ASSIGNED TASK » Your task is to gather the lines below that hold the string "approval".

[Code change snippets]
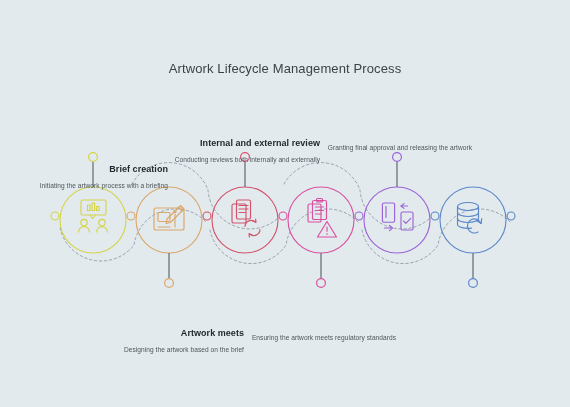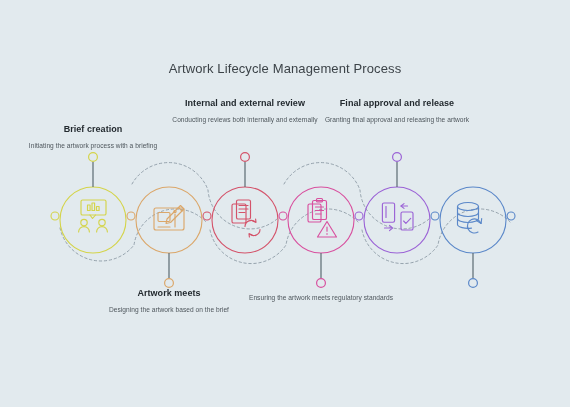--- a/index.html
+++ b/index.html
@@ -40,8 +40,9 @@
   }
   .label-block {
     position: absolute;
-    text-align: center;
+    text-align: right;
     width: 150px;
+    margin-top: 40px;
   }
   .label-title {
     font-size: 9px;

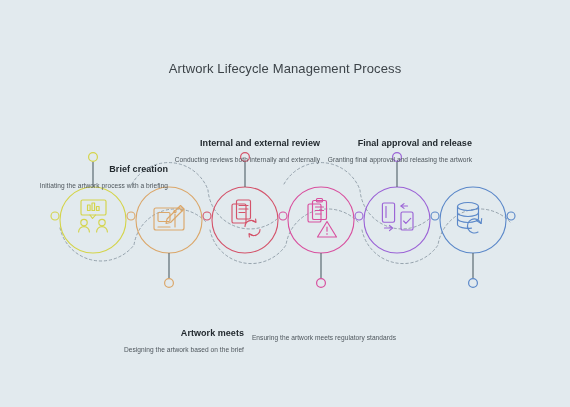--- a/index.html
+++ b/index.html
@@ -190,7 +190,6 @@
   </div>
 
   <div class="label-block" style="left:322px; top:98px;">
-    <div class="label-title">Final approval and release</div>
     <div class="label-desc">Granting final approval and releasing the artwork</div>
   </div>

TASK ANSWER »
-    <div class="label-title">Final approval and release</div>
     <div class="label-desc">Granting final approval and releasing the artwork</div>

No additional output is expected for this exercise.